● Data listing
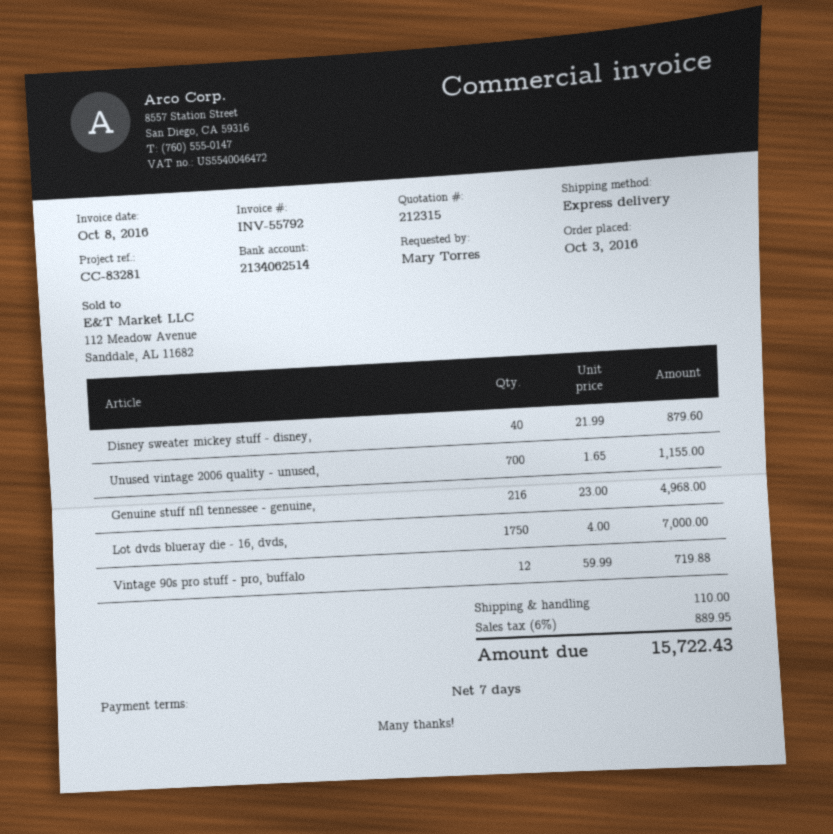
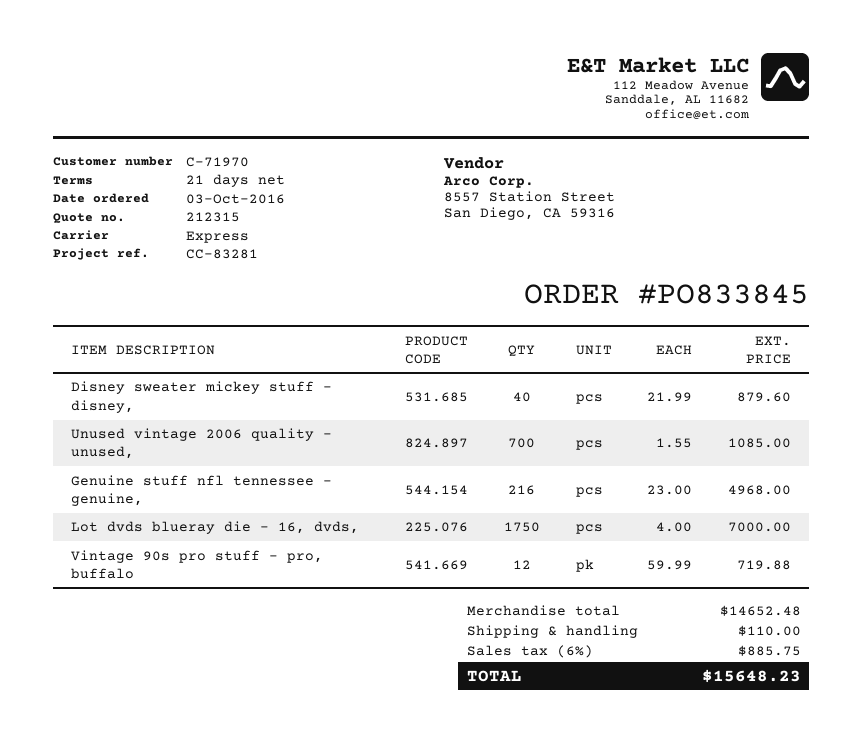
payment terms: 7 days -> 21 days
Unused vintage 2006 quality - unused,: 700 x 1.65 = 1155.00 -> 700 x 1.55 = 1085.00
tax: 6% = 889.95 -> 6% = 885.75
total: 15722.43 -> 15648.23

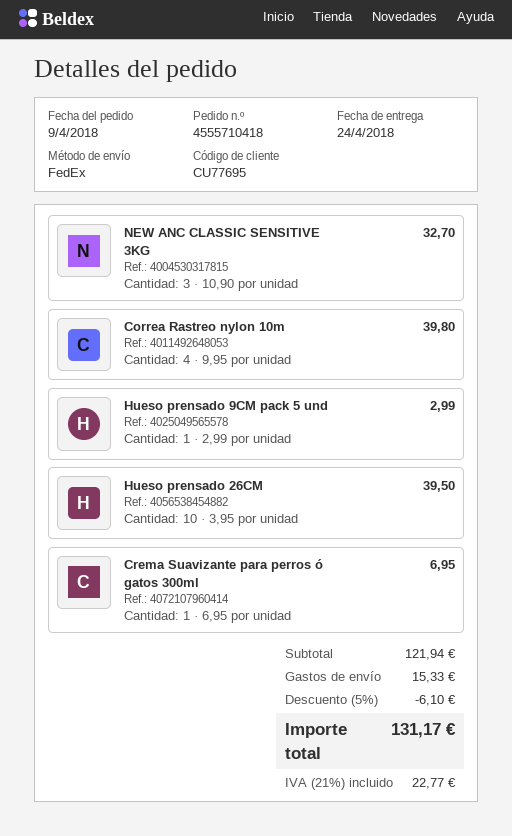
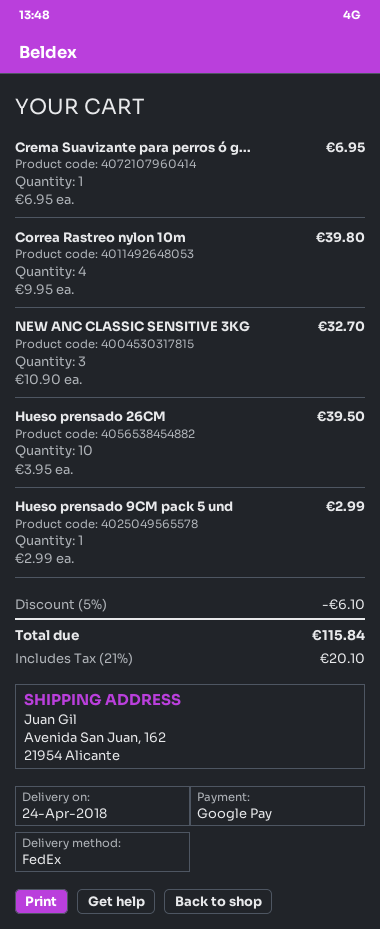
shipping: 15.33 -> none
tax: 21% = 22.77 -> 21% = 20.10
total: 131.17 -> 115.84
--
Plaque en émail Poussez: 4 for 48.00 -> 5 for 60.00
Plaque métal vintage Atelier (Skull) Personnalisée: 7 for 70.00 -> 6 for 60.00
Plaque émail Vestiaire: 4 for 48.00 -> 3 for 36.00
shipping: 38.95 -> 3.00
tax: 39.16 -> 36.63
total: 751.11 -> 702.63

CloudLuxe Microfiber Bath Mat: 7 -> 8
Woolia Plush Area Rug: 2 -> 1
---
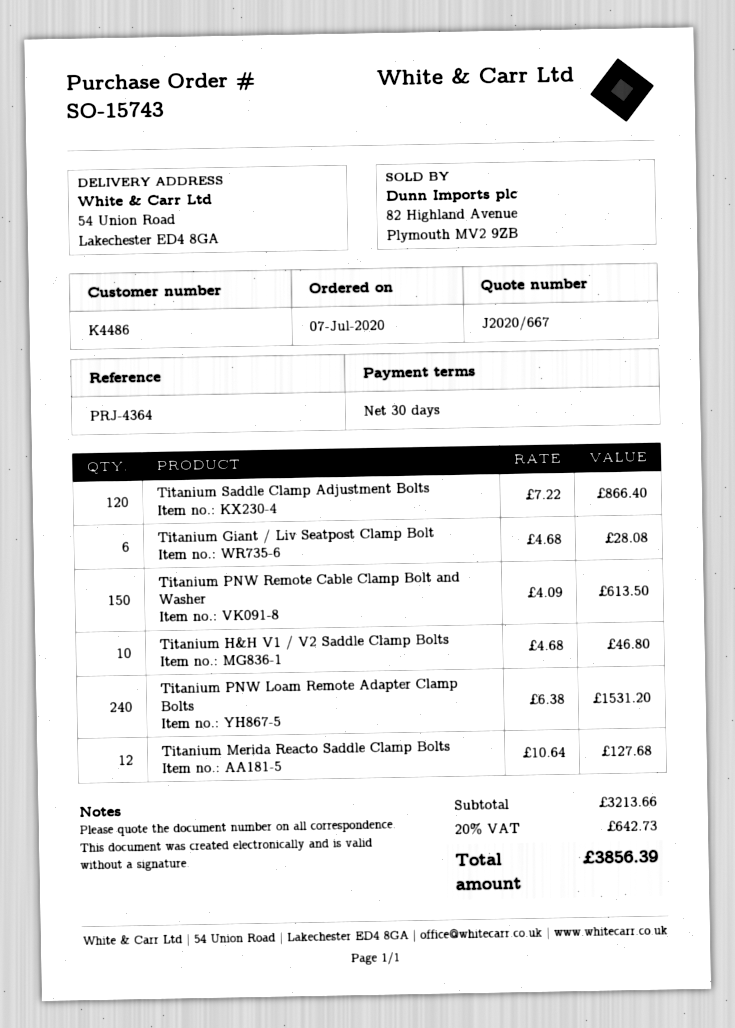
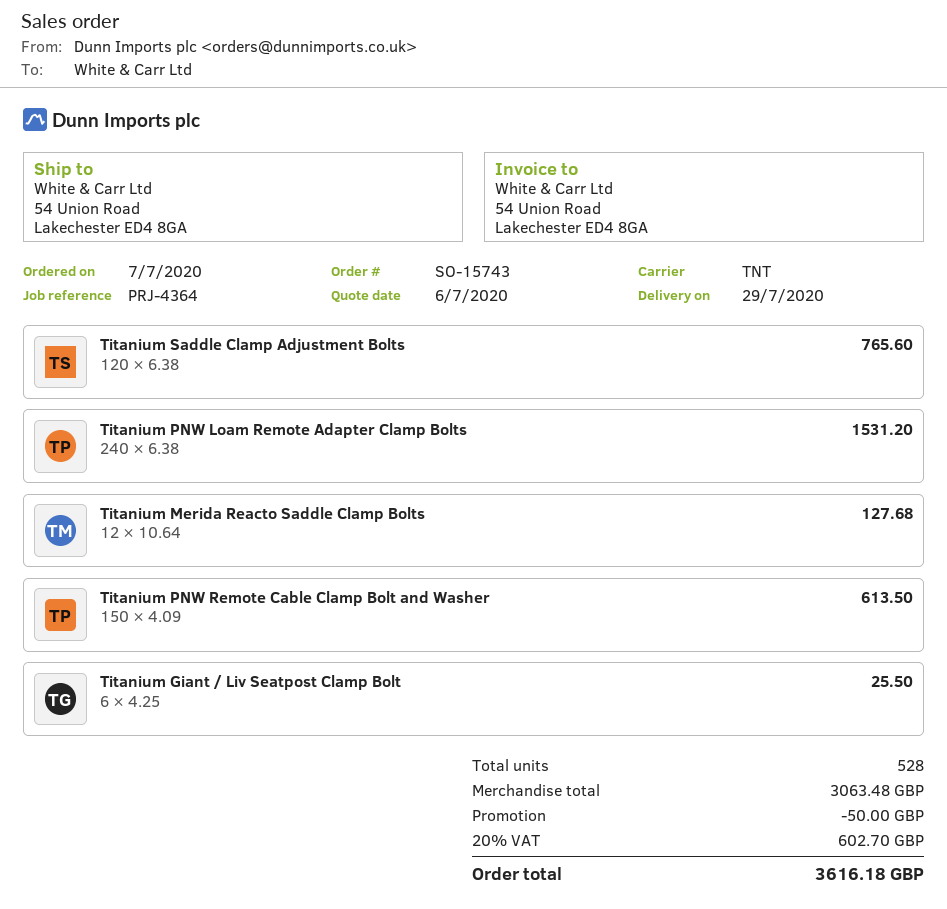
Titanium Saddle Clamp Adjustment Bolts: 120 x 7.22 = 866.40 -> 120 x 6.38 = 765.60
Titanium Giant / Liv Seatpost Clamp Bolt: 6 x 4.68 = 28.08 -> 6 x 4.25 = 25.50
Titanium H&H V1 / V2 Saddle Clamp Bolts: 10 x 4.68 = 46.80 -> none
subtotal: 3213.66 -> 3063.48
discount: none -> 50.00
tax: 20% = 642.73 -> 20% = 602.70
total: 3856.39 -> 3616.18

● Exercise objective
Copy every line of the listing containing the string "Clamp".

● Answer to the problem
Titanium Saddle Clamp Adjustment Bolts: 120 x 7.22 = 866.40 -> 120 x 6.38 = 765.60
Titanium Giant / Liv Seatpost Clamp Bolt: 6 x 4.68 = 28.08 -> 6 x 4.25 = 25.50
Titanium H&H V1 / V2 Saddle Clamp Bolts: 10 x 4.68 = 46.80 -> none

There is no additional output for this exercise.